Si les voies biliaires sont tellement atteintes qu'un carcinome s'est formé, il faut procéder à l'ablation totale de la vésicule biliaire. « Le carcinome de la vésicule biliaire se présente sous deux formes : premièrement, comme découverte fortuite lors de l'examen histologique de la vésicule biliaire après son ablation pour cause de calculs. Dans ce cas, la nécessité d'une résection complémentaire dépend du stade de la tumeur. Et deuxièmement, comme découverte fortuite lors de douleurs dans la partie supérieure droite de l'abdomen (généralement à un stade déjà avancé). L'étendue de la résection (avec les structures environnantes telles que le foie, le duodénum, le côlon et le canal biliaire) détermine la difficulté de l'intervention. 

D'ailleurs, on peut très bien vivre sans vésicule biliaire, car la bile est produite dans le foie et s'écoule par le canal biliaire dans le duodénum pour y faciliter la digestion ; la vésicule biliaire ne sert que de réservoir pour la bile produite en excès », précise le Prof. Dr Grünberger.

La détermination à guérir les cancers du pancréas, du foie et de la vésicule biliaire est forte.

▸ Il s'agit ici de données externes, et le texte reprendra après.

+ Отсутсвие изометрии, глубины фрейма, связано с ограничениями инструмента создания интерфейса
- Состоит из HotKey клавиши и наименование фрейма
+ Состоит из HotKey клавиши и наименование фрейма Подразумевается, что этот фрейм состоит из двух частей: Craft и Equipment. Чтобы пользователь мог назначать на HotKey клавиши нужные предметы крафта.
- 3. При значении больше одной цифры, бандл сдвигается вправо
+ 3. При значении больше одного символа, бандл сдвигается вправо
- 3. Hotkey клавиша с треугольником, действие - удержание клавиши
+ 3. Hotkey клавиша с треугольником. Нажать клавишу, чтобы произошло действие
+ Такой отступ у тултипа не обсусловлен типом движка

C'est précisément dans le domaine de la chirurgie viscérale que le chirurgien est confronté à des défis particuliers, car un grand nombre de pathologies peuvent survenir. Les techniques chirurgicales ont évolué à un rythme effréné jusqu'à aujourd'hui, de sorte que de nombreuses opérations peuvent désormais être réalisées de manière mini-invasive, par exemple. Cela signifie que les opérations sont particulièrement préservatives des tissus et s’accompagnent d’une perte de sang minimale. Les mesures thérapeutiques peuvent être adaptées de manière toujours plus individuelle au patient, et la collaboration interdisciplinaire ainsi que les progrès médicaux continus se reflètent dans les succès thérapeutiques. 

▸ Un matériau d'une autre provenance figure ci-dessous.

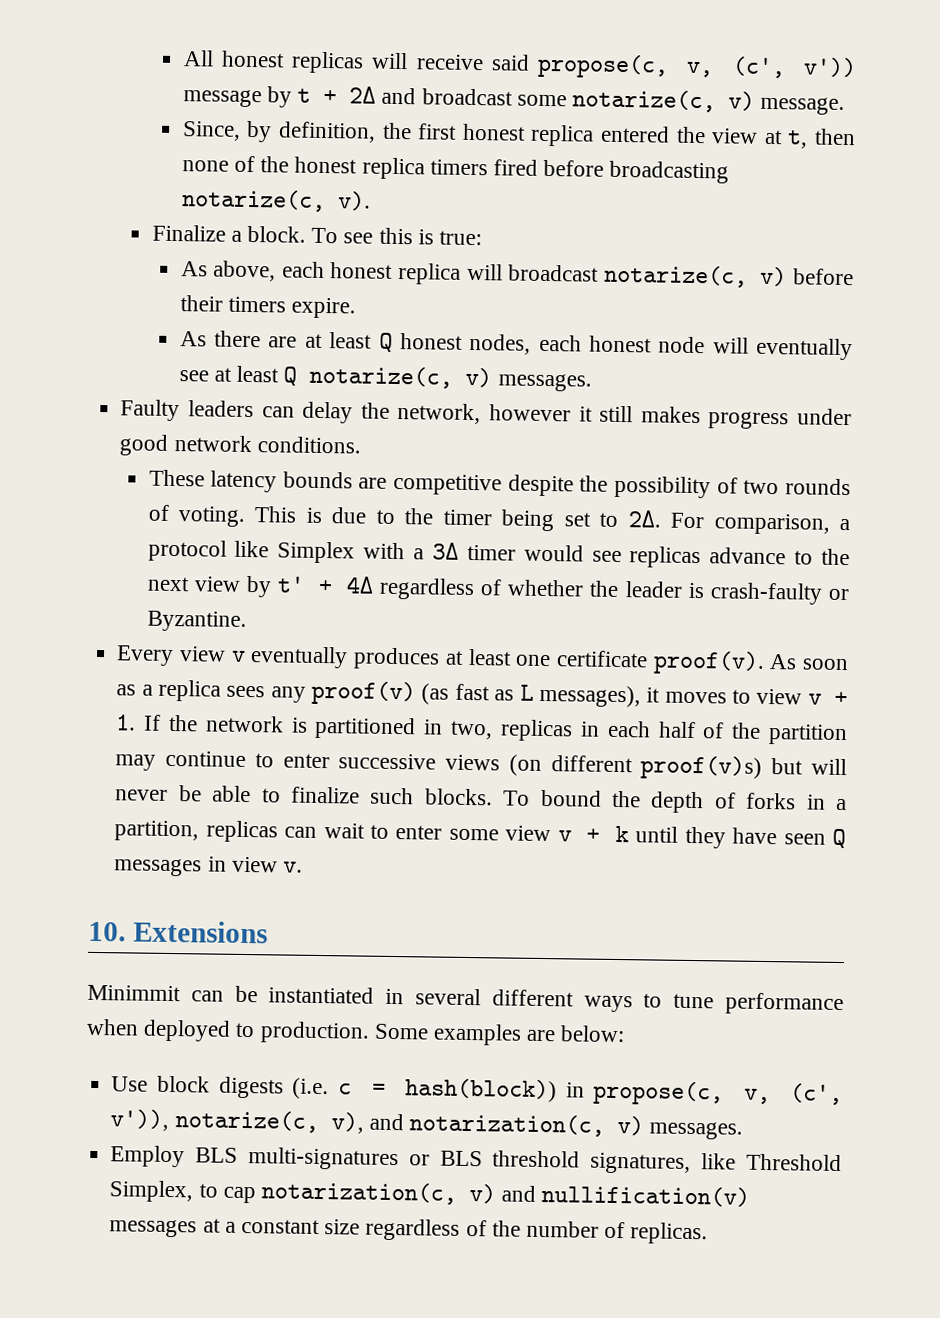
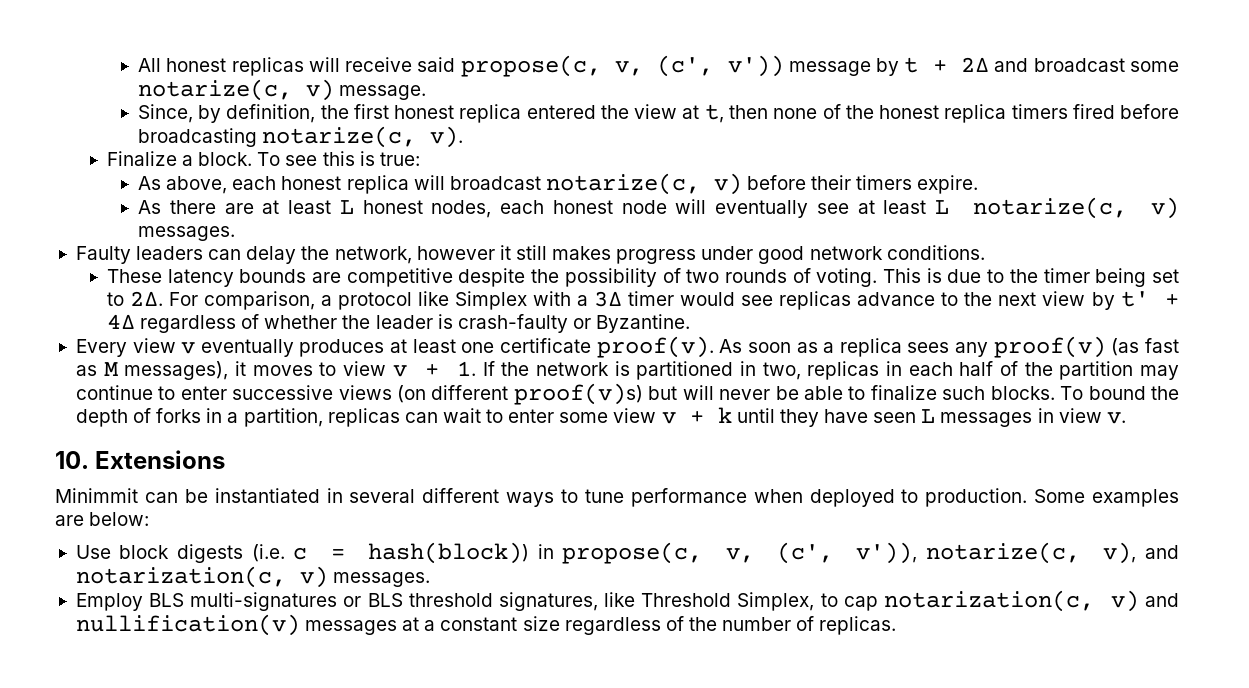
- As there are at least Q honest nodes, each honest node will eventually see at least Q notarize(c, v) messages.
+ As there are at least L honest nodes, each honest node will eventually see at least L notarize(c, v) messages.
- As soon as a replica sees any proof(v) (as fast as L messages), it moves to view v + 1. If the network is partitioned in two, replicas in each half of the partition may continue to enter successive views (on different proof(v)s) but will never be able to finalize such blocks.
+ As soon as a replica sees any proof(v) (as fast as M messages), it moves to view v + 1. If the network is partitioned in two, replicas in each half of the partition may continue to enter successive views (on different proof(v)s) but will never be able to finalize such blocks.
- To bound the depth of forks in a partition, replicas can wait to enter some view v + k until they have seen Q messages in view v.
+ To bound the depth of forks in a partition, replicas can wait to enter some view v + k until they have seen L messages in view v.

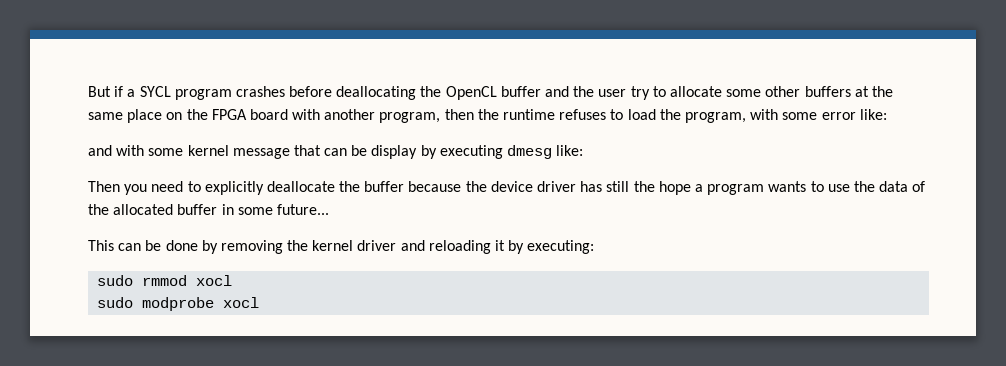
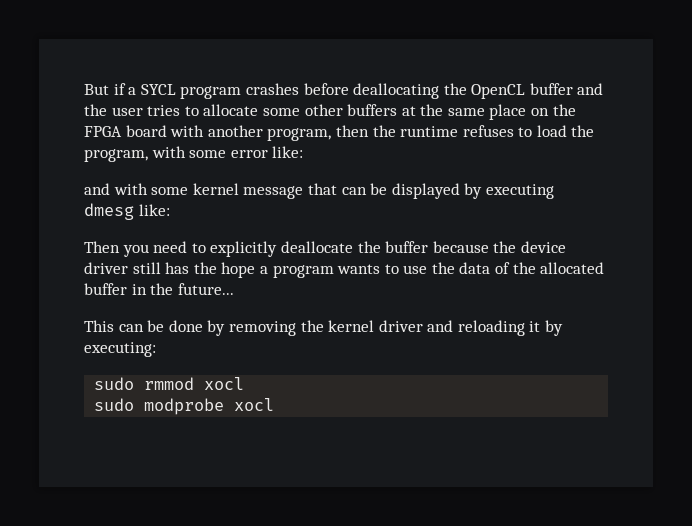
- But if a SYCL program crashes before deallocating the OpenCL buffer and the user try to allocate some other buffers at the same place on the FPGA board with another program, then the runtime refuses to load the program, with some error like:
+ But if a SYCL program crashes before deallocating the OpenCL buffer and the user tries to allocate some other buffers at the same place on the FPGA board with another program, then the runtime refuses to load the program, with some error like:
- and with some kernel message that can be display by executing dmesg like:
+ and with some kernel message that can be displayed by executing dmesg like:
- Then you need to explicitly deallocate the buffer because the device driver has still the hope a program wants to use the data of the allocated buffer in some future...
+ Then you need to explicitly deallocate the buffer because the device driver still has the hope a program wants to use the data of the allocated buffer in the future...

En tant que médecin spécialiste en chirurgie et sous-spécialiste en chirurgie viscérale, ce spécialiste des tumeurs du foie, du pancréas, des voies biliaires et de la vésicule biliaire jouit d’une excellente réputation dans le domaine de la chirurgie viscérale à Vienne. « Je viens d’une famille de médecins, c’est pourquoi, dès mon enfance, la médecine et ses multiples facettes m’ont passionné. Une série d’évolutions oncologiques particulières stimule mon engagement jour après jour et ne me laissera pas de repos tant que nous ne serons pas en mesure de guérir au moins les tumeurs HPB », explique le Prof. Grünberger en conclusion, qui porte également un regard curieux sur l’avenir de la médecine : « La médecine évolue, passant d’une spécialisation par maladie à des protocoles thérapeutiques individuels adaptés à chaque patient et à des combinaisons de traitements basées sur des marqueurs moléculaires que nous explorons sans cesse. Le plus important en chirurgie oncologique, c’est de « sortir des sentiers battus ». On peut toujours apprendre quelque chose de nouveau auprès d’autres spécialistes lors de chaque réunion du comité des tumeurs », déclare ce spécialiste très motivé.

Outre son activité clinique au SMZ-Süd, le Prof. Dr Thomas Grünberger est également membre actif de la Société autrichienne d’oncologie chirurgicale (ASSO) et de la Société européenne d’oncologie chirurgicale (ESSO), ainsi que de nombreuses autres sociétés spécialisées. Il forme en outre de futurs médecins et infirmiers et est un conférencier très sollicité en Autriche et à l’étranger. Le Prof. Grünberger mène des travaux de recherche intensifs dans le domaine de l’oncologie, qui se traduisent par de nombreuses publications scientifiques. Par ailleurs, le Prof. Dr Grünberger dirige la chaire de chirurgie HPB à l'université privée Sigmund Freud de Vienne.